Action item: Below are the records; give again exactly the line with "(150, 153) none", the line with "[187,289,211,300] 500 -> [824,505,841,520] N", and each line that lies between them, and nothing besides.

Provided material:
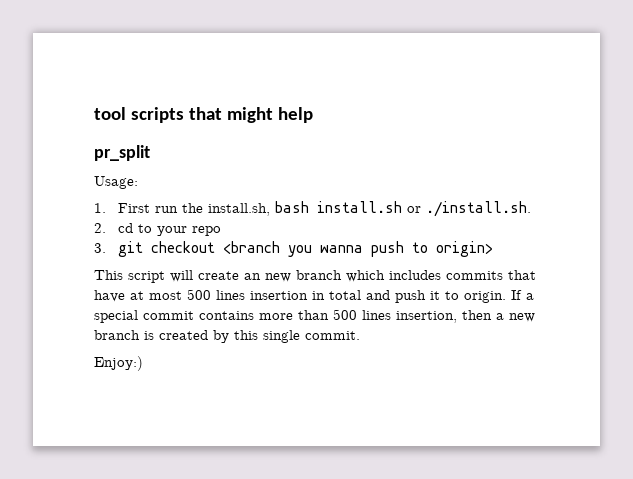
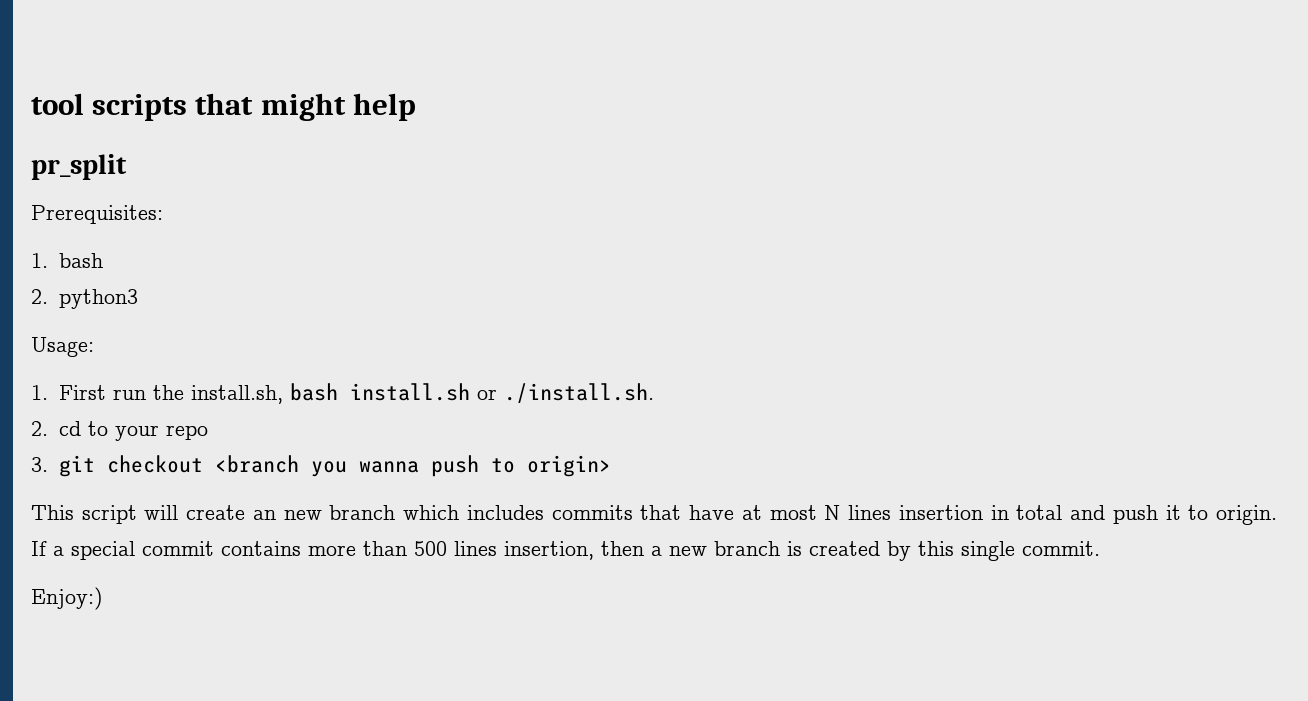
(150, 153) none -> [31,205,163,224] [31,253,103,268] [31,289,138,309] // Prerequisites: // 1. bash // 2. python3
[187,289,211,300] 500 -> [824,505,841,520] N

---

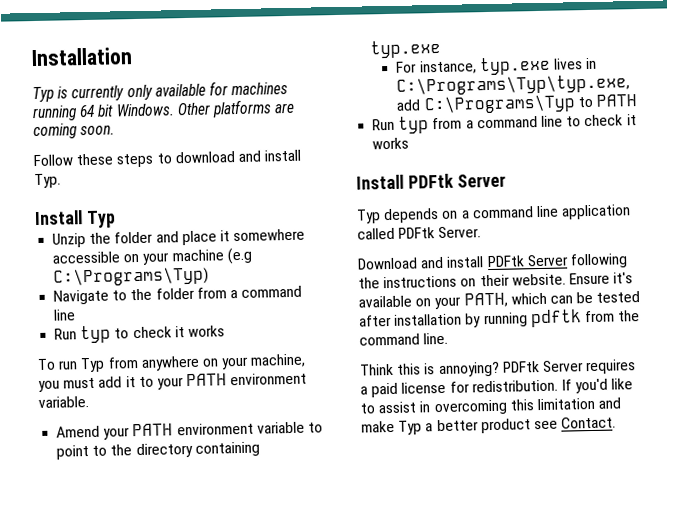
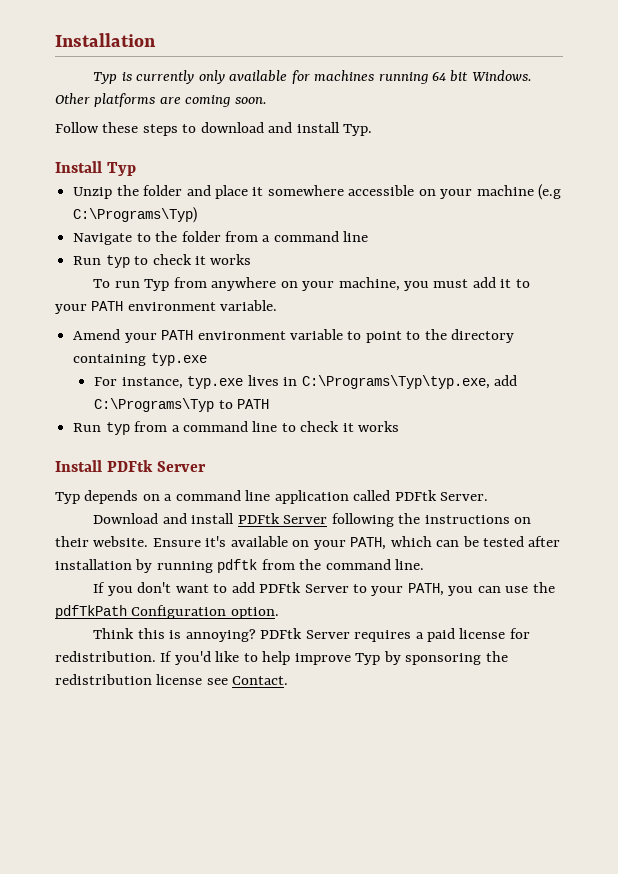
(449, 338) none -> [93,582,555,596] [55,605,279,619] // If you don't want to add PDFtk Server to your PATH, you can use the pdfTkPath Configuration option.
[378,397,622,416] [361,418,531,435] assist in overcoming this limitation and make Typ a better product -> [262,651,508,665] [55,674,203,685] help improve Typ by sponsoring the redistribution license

==

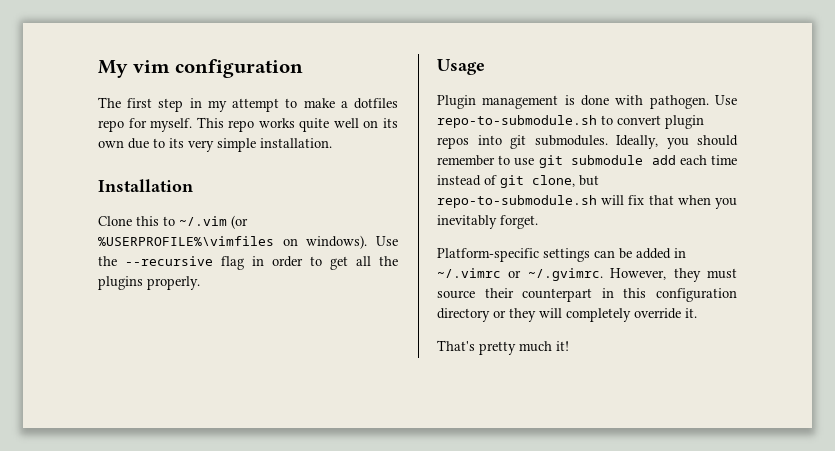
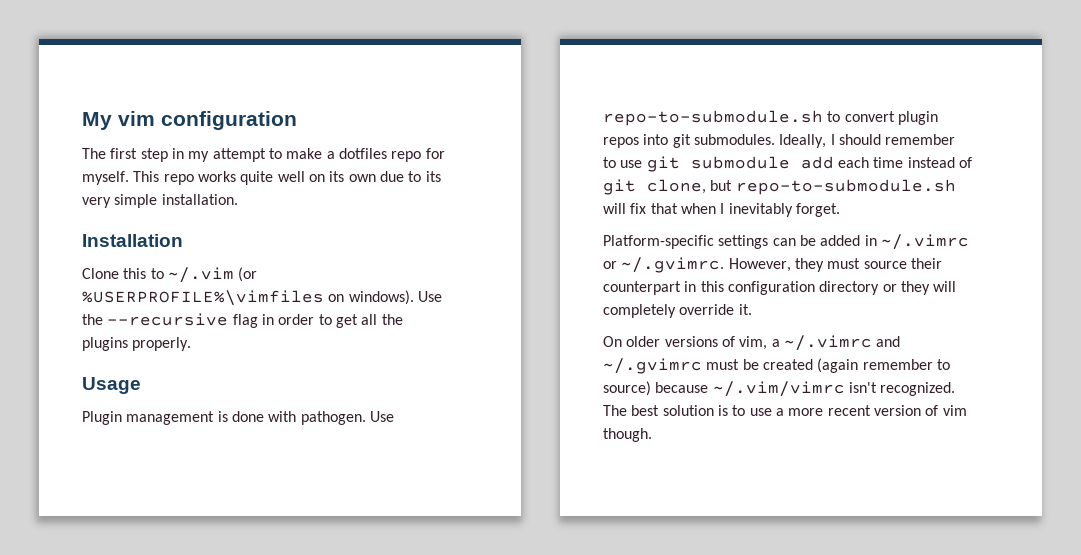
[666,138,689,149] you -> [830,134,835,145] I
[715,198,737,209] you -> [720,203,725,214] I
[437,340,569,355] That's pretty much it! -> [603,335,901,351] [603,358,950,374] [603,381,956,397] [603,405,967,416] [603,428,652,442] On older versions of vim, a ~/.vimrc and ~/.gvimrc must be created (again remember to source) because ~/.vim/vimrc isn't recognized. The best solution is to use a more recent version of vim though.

Written solution:
(150, 153) none -> [31,205,163,224] [31,253,103,268] [31,289,138,309] // Prerequisites: // 1. bash // 2. python3
[187,289,211,300] 500 -> [824,505,841,520] N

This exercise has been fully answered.